PROMPT> Lines holding the string "tinktúra" are the ones to copy; find them all in the data.

INPUT>
§ §

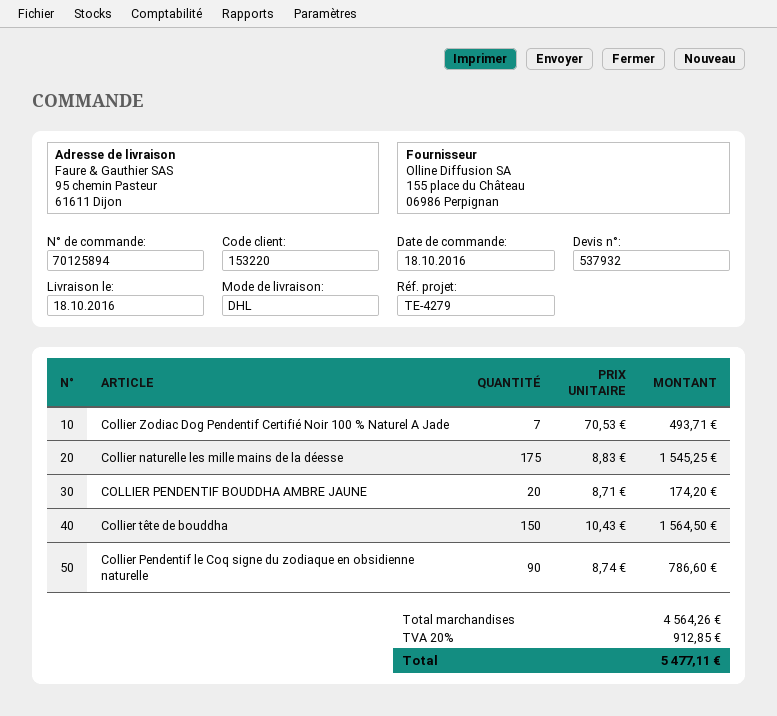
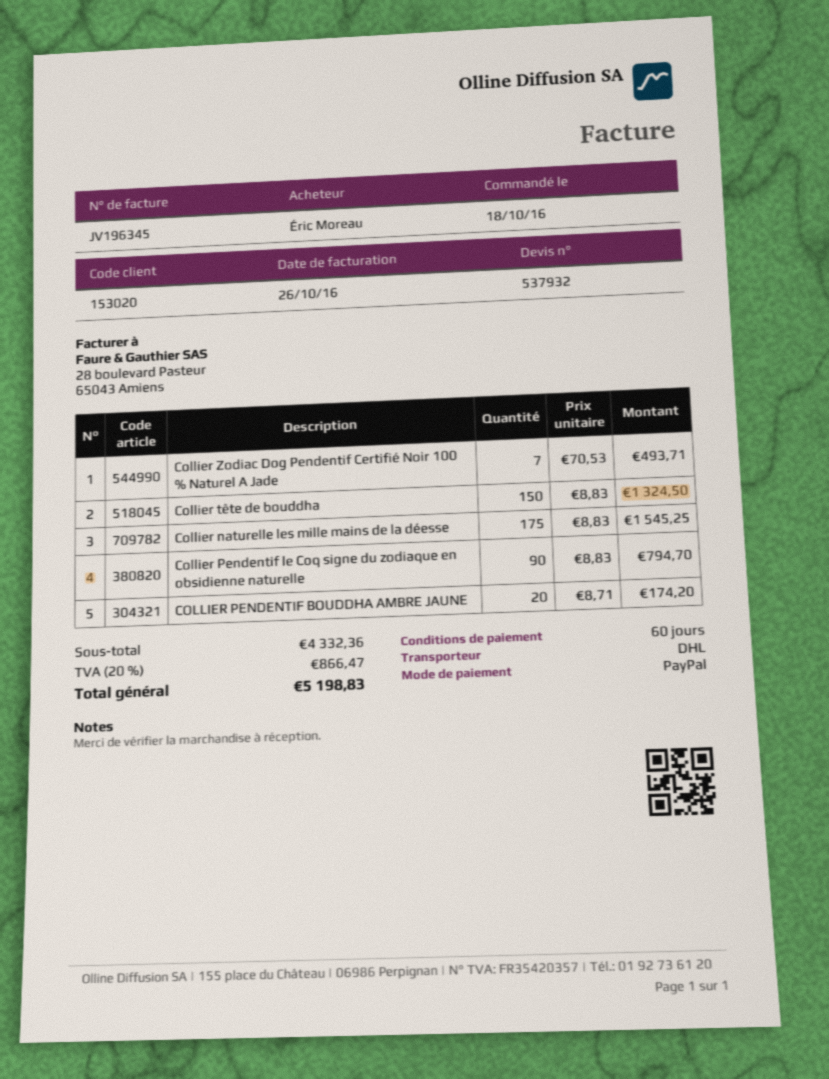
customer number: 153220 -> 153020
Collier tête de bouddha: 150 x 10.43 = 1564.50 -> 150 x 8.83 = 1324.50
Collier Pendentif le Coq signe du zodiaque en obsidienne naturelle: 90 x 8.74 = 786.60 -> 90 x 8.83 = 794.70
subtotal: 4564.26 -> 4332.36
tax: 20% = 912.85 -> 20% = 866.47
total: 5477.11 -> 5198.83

§ §

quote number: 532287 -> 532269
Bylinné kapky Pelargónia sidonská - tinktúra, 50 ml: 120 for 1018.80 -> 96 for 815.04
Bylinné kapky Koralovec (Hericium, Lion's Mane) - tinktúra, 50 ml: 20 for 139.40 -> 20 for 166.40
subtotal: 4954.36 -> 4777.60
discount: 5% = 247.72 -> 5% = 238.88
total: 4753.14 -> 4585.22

§ §

YOUR RESPONSE>
Bylinné kapky Pelargónia sidonská - tinktúra, 50 ml: 120 for 1018.80 -> 96 for 815.04
Bylinné kapky Koralovec (Hericium, Lion's Mane) - tinktúra, 50 ml: 20 for 139.40 -> 20 for 166.40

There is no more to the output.